Sur ce site, Il n'y a qu'une critique sur ce livre. Courte. Bête. Erronée ...
Je ne sais pas si elle me donnerait envie de le lire, moi, ce livre qui mollement vit sur la réputation de son auteur. Auteur auquel on ne vient jamais que sur un malentendu. Livres qu'on lit toujours de travers. Malentendu inévitable source de milliers d'autres, travers inévitables de la critique.


Bataille l'érotomane. Bataille le joyeux cynique. Bataille l'homme impossible qui vit à hauteur de littérature. Pas n'importe laquelle : celle de Dostoïevski. Bataille le mystique noir de l'expérience intérieure. On n'en sort jamais ; et c'est bien bête. Sur la base d'une équation faussée d'entrée de jeu, qui fait de Bataille inévitablement le lieu d'une équation Dieu-orgie/mysticisme-débauche, lisible du début à la fin de son œuvre, invariable, obsessionnelle, on lit Bataille comme une série de contradictions monolithiques ressassées à l'envie, qui, une fois décelée dans le texte, nous dispense de chercher plus loin. Et plus profond. Nous dispense d'y trouver autre chose.
En un mot : un « auteur ». Cette chose figée, le réceptacle des fantasmes et des paresse du lecteur. Auteur que Bataille a contribué à tuer : « j'écris pour faire oublier mon nom » n'hésitait-il pas à écrire.

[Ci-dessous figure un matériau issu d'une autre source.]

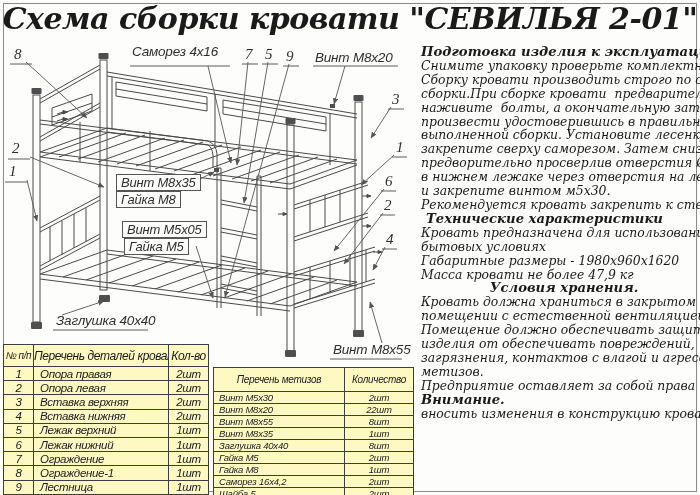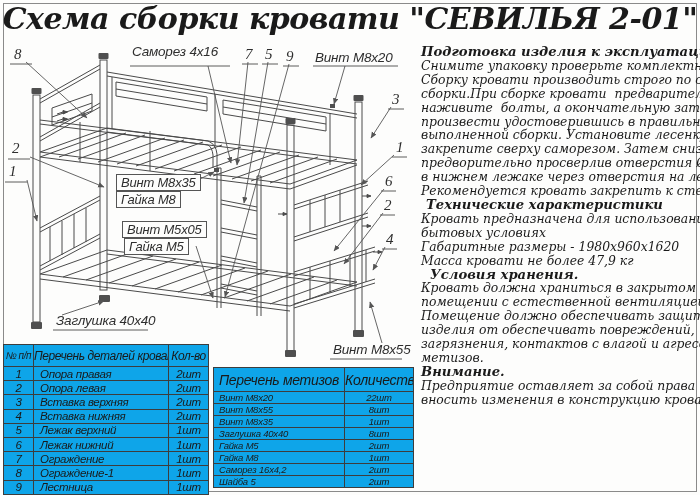--- a/index.html
+++ b/index.html
@@ -293,6 +293,7 @@
       <div class="iline">закрепите сверху саморезом. Затем снизу</div>
       <div class="iline">предворительно просверлив отверстия Ø6</div>
       <div class="iline">в нижнем лежаке через отверстия на лесенке</div>
+      <div class="iline">и закрепите винтом м5х30.</div>
       <div class="iline">Рекомендуется кровать закрепить к стене.</div>
       <div class="iline h ind1">Технические характеристики</div>
       <div class="iline">Кровать предназначена для использования в</div>

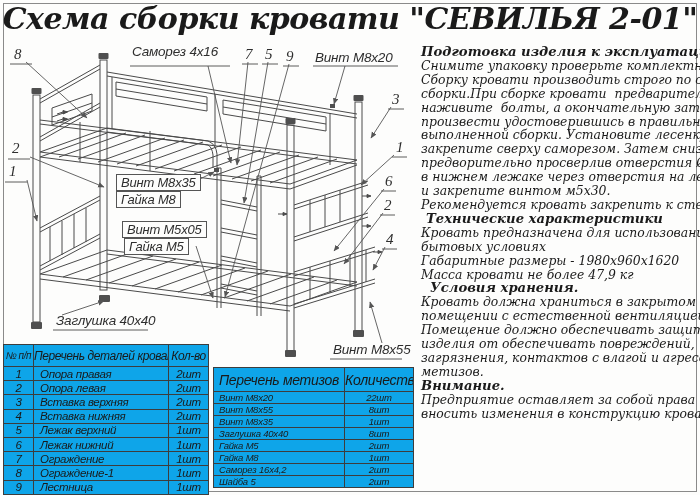--- a/index.html
+++ b/index.html
@@ -20,7 +20,7 @@
   .iline{white-space:pre;}
   .iline.h{font-weight:bold;font-size:13.2px;}
   .iline.ind1{padding-left:5px;}
-  .iline.ind2{padding-left:9px;}
+  .iline.ind2{padding-left:9px;text-align:center;}
   
   table{border-collapse:collapse;position:absolute;table-layout:fixed;background:#0ea5e9;}
   td,th{border:1px solid #3d3d3d;font-style:italic;overflow:hidden;white-space:nowrap;padding:0;}

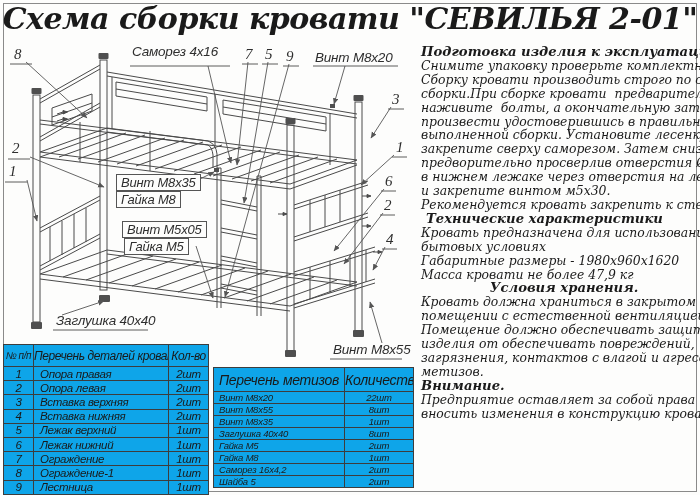--- a/index.html
+++ b/index.html
@@ -22,7 +22,7 @@
   .iline.ind1{padding-left:5px;}
   .iline.ind2{padding-left:9px;text-align:center;}
   
-  table{border-collapse:collapse;position:absolute;table-layout:fixed;background:#0ea5e9;}
+  table{border-collapse:collapse;position:absolute;table-layout:fixed;background:#fef9c3;}
   td,th{border:1px solid #3d3d3d;font-style:italic;overflow:hidden;white-space:nowrap;padding:0;}
   .parts{left:3px;top:344px;width:205px;}
   .parts th{height:21px;font-size:12px;font-weight:normal;letter-spacing:-0.4px;}

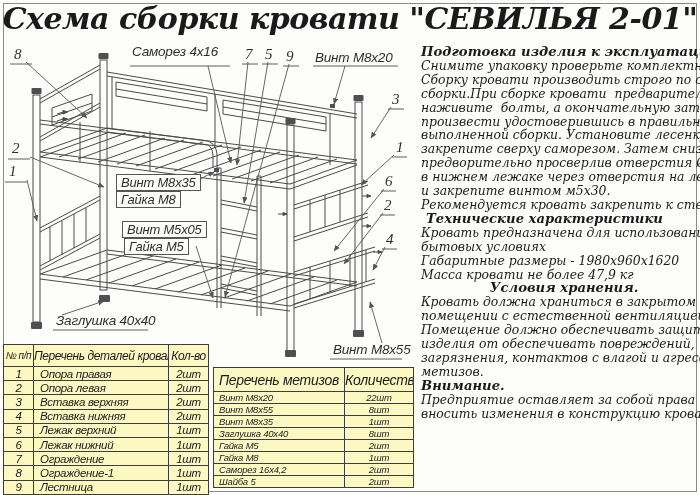--- a/index.html
+++ b/index.html
@@ -32,7 +32,7 @@
   .parts td:nth-child(2){padding-left:6px;font-style:italic;}
   .parts td:nth-child(3){text-align:center;}
   .hw{left:213px;top:367px;width:200px;}
-  .hw th{height:23px;font-size:14px;font-weight:normal;letter-spacing:-0.3px;}
+  .hw th{height:23px;font-size:10px;font-weight:normal;letter-spacing:-0.3px;}
   .hw td{height:10.4px;font-size:9.5px;letter-spacing:-0.2px;}
   .hw td:first-child{padding-left:5px;}
   .hw td:nth-child(2){text-align:center;}

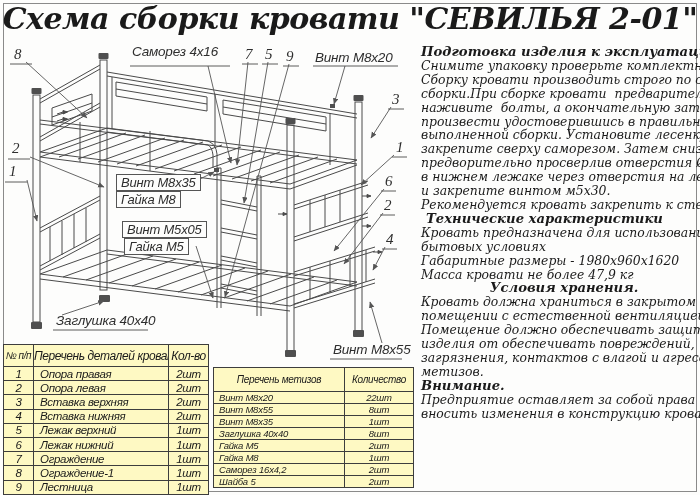--- a/index.html
+++ b/index.html
@@ -248,6 +248,10 @@
       </thead>
       <tbody>
         <tr>
+          <td>Винт М5х30</td>
+          <td>2шт</td>
+        </tr>
+        <tr>
           <td>Винт М8х20</td>
           <td>22шт</td>
         </tr>

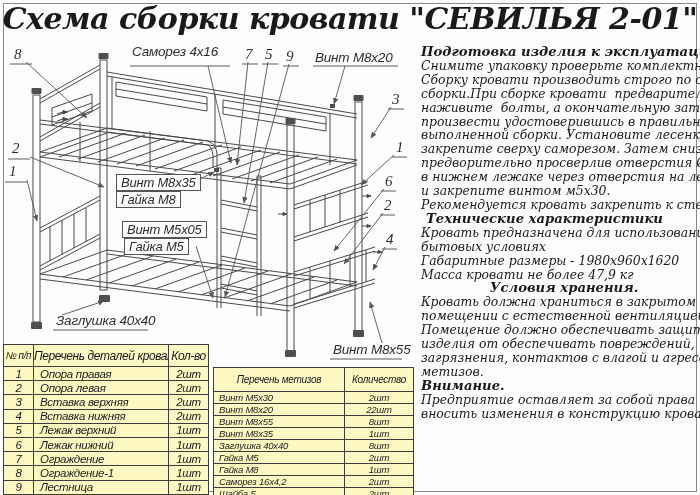--- a/index.html
+++ b/index.html
@@ -311,8 +311,8 @@
       <div class="iline">изделия от обеспечивать повреждений,</div>
       <div class="iline">загрязнения, контактов с влагой и агрессивной</div>
       <div class="iline">метизов.</div>
+      <div class="iline">Предприятие оставляет за собой права</div>
       <div class="iline h">Внимание.</div>
-      <div class="iline">Предприятие оставляет за собой права</div>
       <div class="iline">вносить изменения в конструкцию кроватей.</div>
     </div>
 </div>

On gagnerait donc à ne le voir plus que comme un homme qui a objectivé certains moments de sa vie sous forme de livres. Livres qui dès lors, libérés des liens d’airain qui les liaient et les figeaient sans libre jeu (un comble pour Bataille!) sous les seules modalités littéraires, seraient lus non plus à partir d'une série de thèmes récurrents et caricaturaux, mais à partir des préoccupations ponctuelles de Georges (et non plus de Bataille) et de la situation, du moment, durant lequel il les a écrits.

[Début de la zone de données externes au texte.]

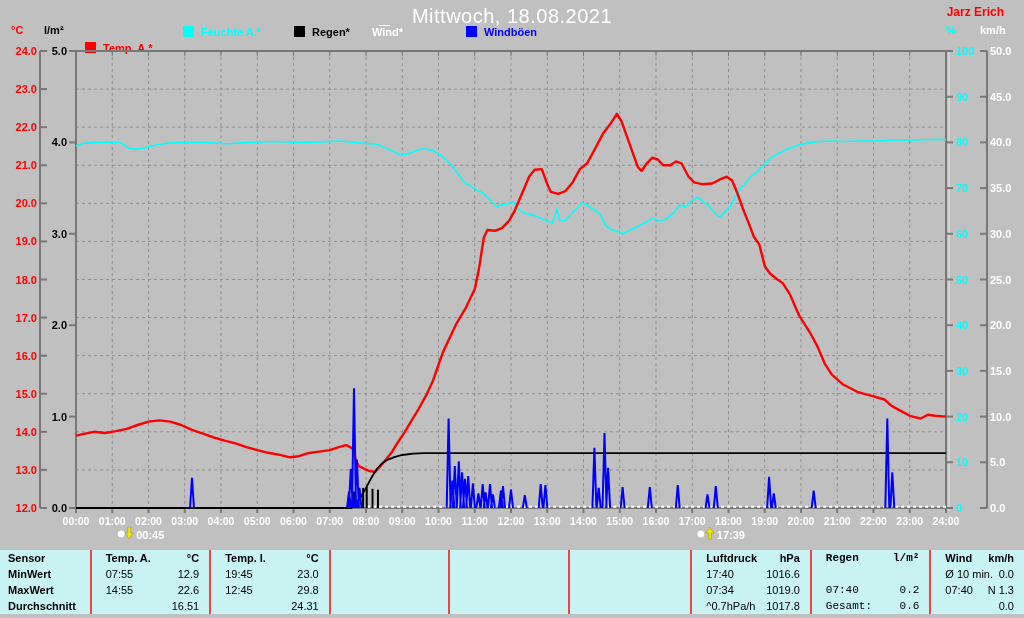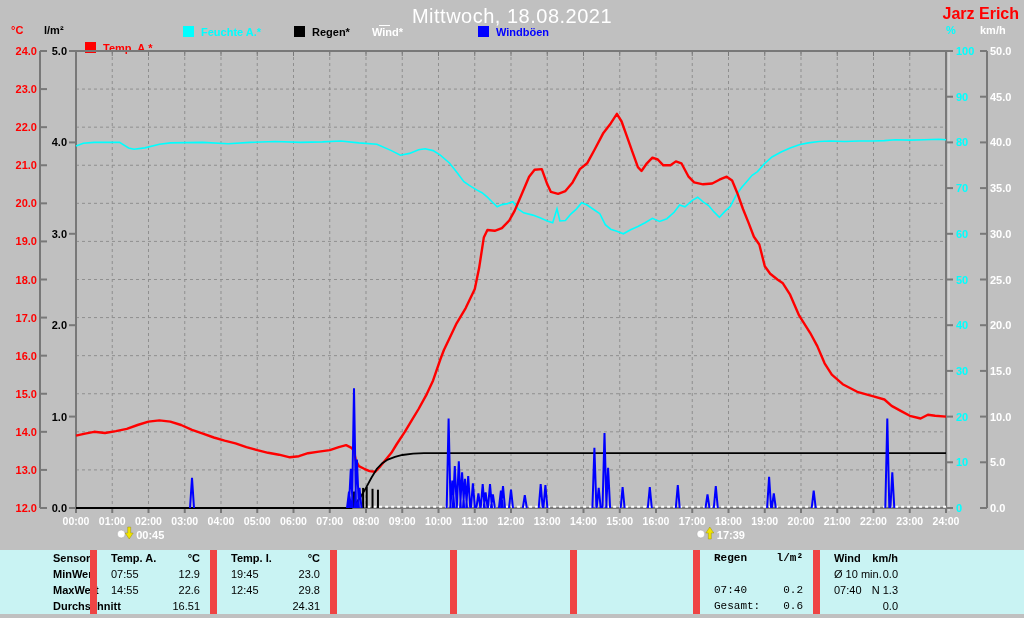--- a/index.html
+++ b/index.html
@@ -7,7 +7,7 @@
        font-family:"Liberation Sans","DejaVu Sans",sans-serif;}
   .abs{position:absolute;white-space:nowrap}
   #page-title{top:5px;left:0;width:1024px;text-align:center;color:#ffffff;font-size:20px;letter-spacing:.5px}
-  #watermark{top:5px;right:5px;color:#ff0000;font-size:16px;font-weight:bold}
+  #watermark{top:5px;right:20px;color:#ff0000;font-size:12px;font-weight:bold}
   .unit{top:24px;font-size:11px;font-weight:bold}
   #unit-temp{left:11px;color:#ff0000}
   #unit-rain{left:44px;color:#000000}

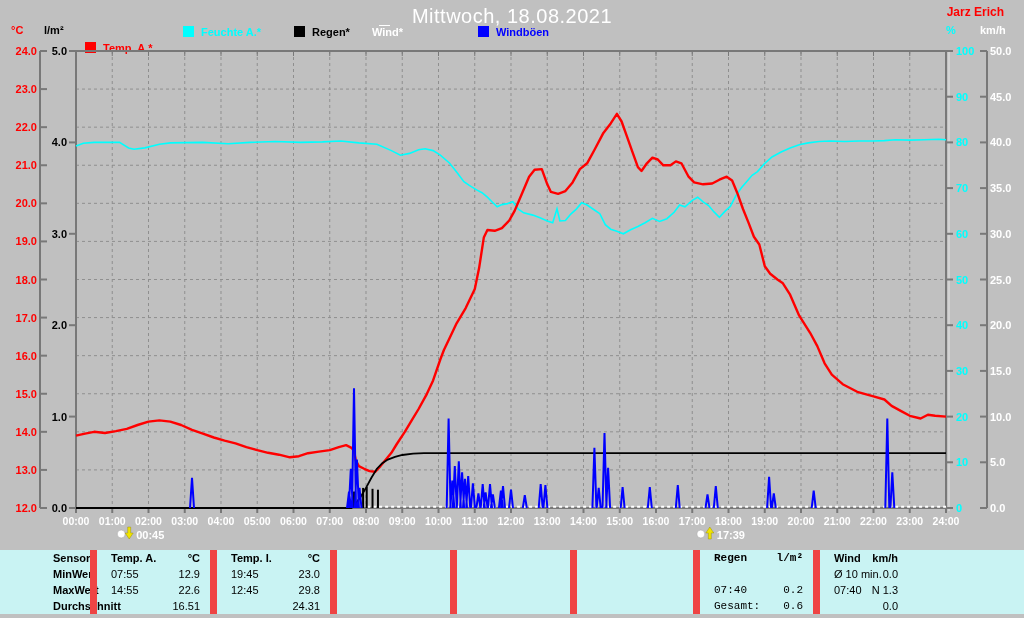--- a/index.html
+++ b/index.html
@@ -55,7 +55,7 @@
         <span class="sw" style="background: rgb(255, 255, 255);"></span>
         <span style="color: rgb(255, 255, 255);">Wind*</span>
       </div>
-      <div class="leg-item" style="left: 466px; margin-left: 12px;">
+      <div class="leg-item" style="left: 466px;">
         <span class="sw" style="background: rgb(0, 0, 255);"></span>
         <span style="color: rgb(0, 0, 255);">Windböen</span>
       </div>

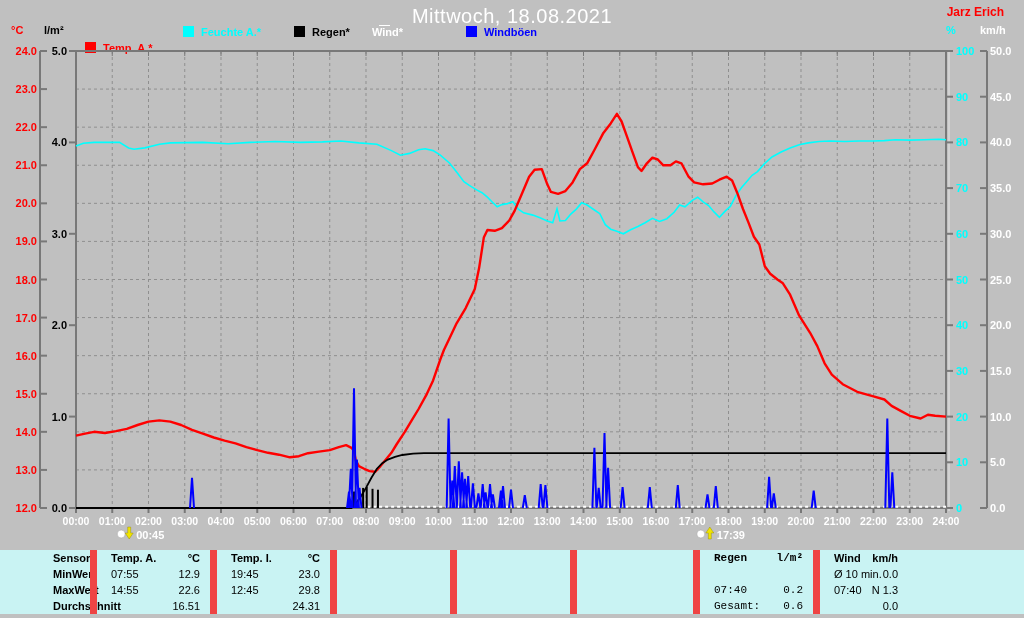--- a/index.html
+++ b/index.html
@@ -280,7 +280,7 @@
     </svg>
 
   <div id="summary-table">
-      <div class="tcol rowlabels" style="width: 90px; padding-left: 45px;">
+      <div class="tcol rowlabels" style="width: 90px;">
         <div class="trow">
           <div class="lv">Sensor</div>
         </div>

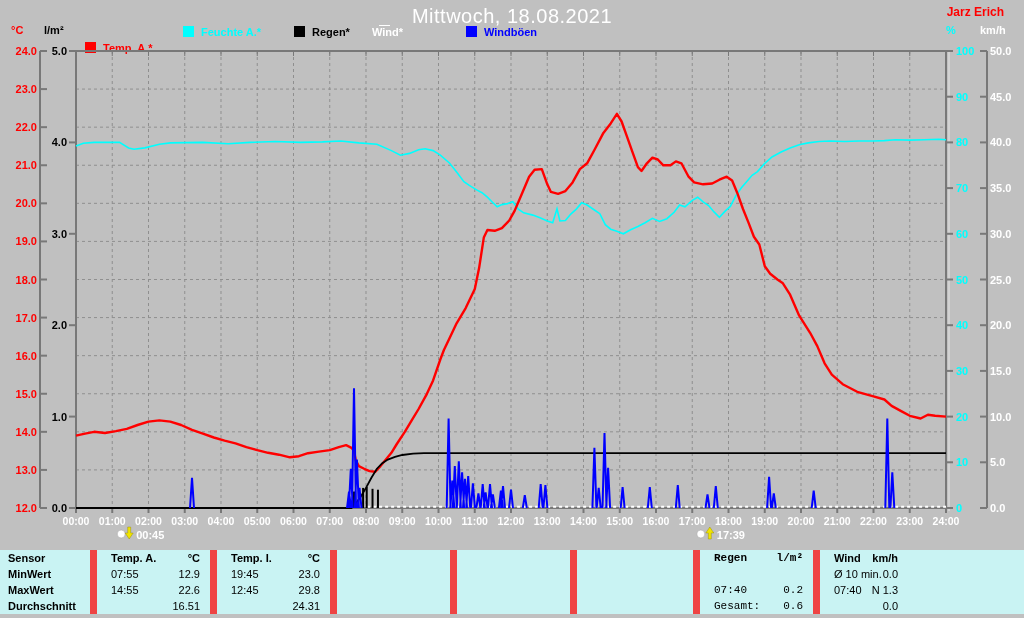--- a/index.html
+++ b/index.html
@@ -18,7 +18,7 @@
   #chart-svg{position:absolute;left:0;top:0}
   #summary-table{position:absolute;left:0;top:550px;width:1024px;height:64px;background:#c9f3f3;display:flex;font-size:11px;color:#000}
   .tcol{box-sizing:border-box;height:64px}
-  .tcol + .tcol{border-left:7px solid #ef4444}
+  .tcol + .tcol{border-left:2px solid #ef4444}
   .trow{height:16px;line-height:16px;display:flex;justify-content:space-between}
   .trow .lv{padding-left:14px}
   .trow .rv{padding-right:10px;text-align:right}

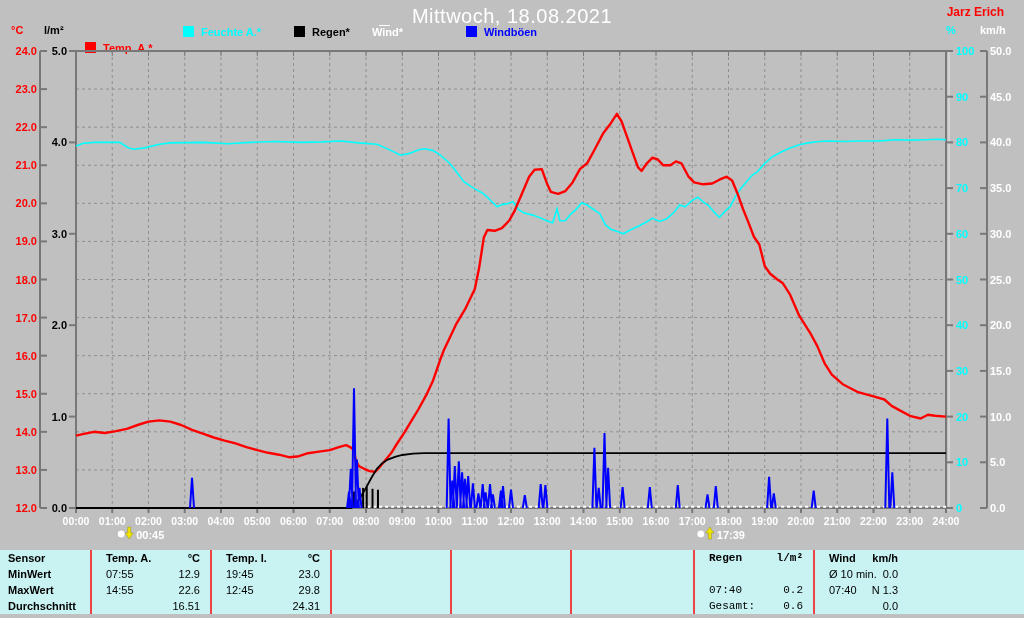--- a/index.html
+++ b/index.html
@@ -384,6 +384,24 @@
           <div class="rv"></div>
         </div>
       </div>
+      <div class="tcol" style="width: 120px;">
+        <div class="trow hd">
+          <div class="lv">Luftdruck</div>
+          <div class="rv">hPa</div>
+        </div>
+        <div class="trow">
+          <div class="lv">17:40</div>
+          <div class="rv">1016.6</div>
+        </div>
+        <div class="trow">
+          <div class="lv">07:34</div>
+          <div class="rv">1019.0</div>
+        </div>
+        <div class="trow">
+          <div class="lv">^0.7hPa/h</div>
+          <div class="rv">1017.8</div>
+        </div>
+      </div>
       <div class="tcol" style="width: 120px; font-family: Liberation Mono, monospace;">
         <div class="trow hd">
           <div class="lv">Regen</div>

Ainsi, la critique de Raskolnikov réduit le Bleu du Ciel aux deux notions qui ont fait la célébrité de Bataille, l'expérience intérieure et l'érotisme : « Ce roman illustre parfaitement le concept d'"expérience intérieure" de Bataille, où la perte du "je" est voulue et provoquée par le "je" lui-même […] Chaque expérience est teintée d'un érotisme mystique qui repousse autant qu'il attire le lecteur, de la même manière que la mort attire autant qu'elle repousse le protagoniste ».
Le récit, finalement, y apparaît comme l'expression littéraire d'une philosophie structurée et achevée évoluant dans l'unique dimension de la pensée, située dans l'unique histoire de la littérature.
Cette critique montre ainsi la méconnaissance profonde, générale, dans laquelle l’œuvre de Bataille se maintient, l'impossibilité qui est la nôtre de lire un livre en rapport avec le monde extérieur qui en a été le berceau. Car toute œuvre est située : dans le cours d'une existence personnelle et dans le cours plus vaste de l'histoire du monde.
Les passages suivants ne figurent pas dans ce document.